_ENTRIES SHOWN_
#####

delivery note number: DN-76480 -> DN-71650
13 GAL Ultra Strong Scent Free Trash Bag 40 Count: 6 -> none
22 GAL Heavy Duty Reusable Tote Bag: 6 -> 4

#####

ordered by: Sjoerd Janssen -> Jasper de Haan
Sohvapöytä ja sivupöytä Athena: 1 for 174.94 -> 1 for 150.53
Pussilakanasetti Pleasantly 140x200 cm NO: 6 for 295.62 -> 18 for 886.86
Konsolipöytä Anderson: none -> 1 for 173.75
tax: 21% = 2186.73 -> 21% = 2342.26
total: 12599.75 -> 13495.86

#####

_TASK GOAL_
Using the data above, repeat exactly the lines that begin at the line with "delivery note number: DN-76480 -> DN-71650" and end at the line with "22 GAL Heavy Duty Reusable Tote Bag: 6 -> 4", both ends included.

_OUTPUT OF THE TASK_
delivery note number: DN-76480 -> DN-71650
13 GAL Ultra Strong Scent Free Trash Bag 40 Count: 6 -> none
22 GAL Heavy Duty Reusable Tote Bag: 6 -> 4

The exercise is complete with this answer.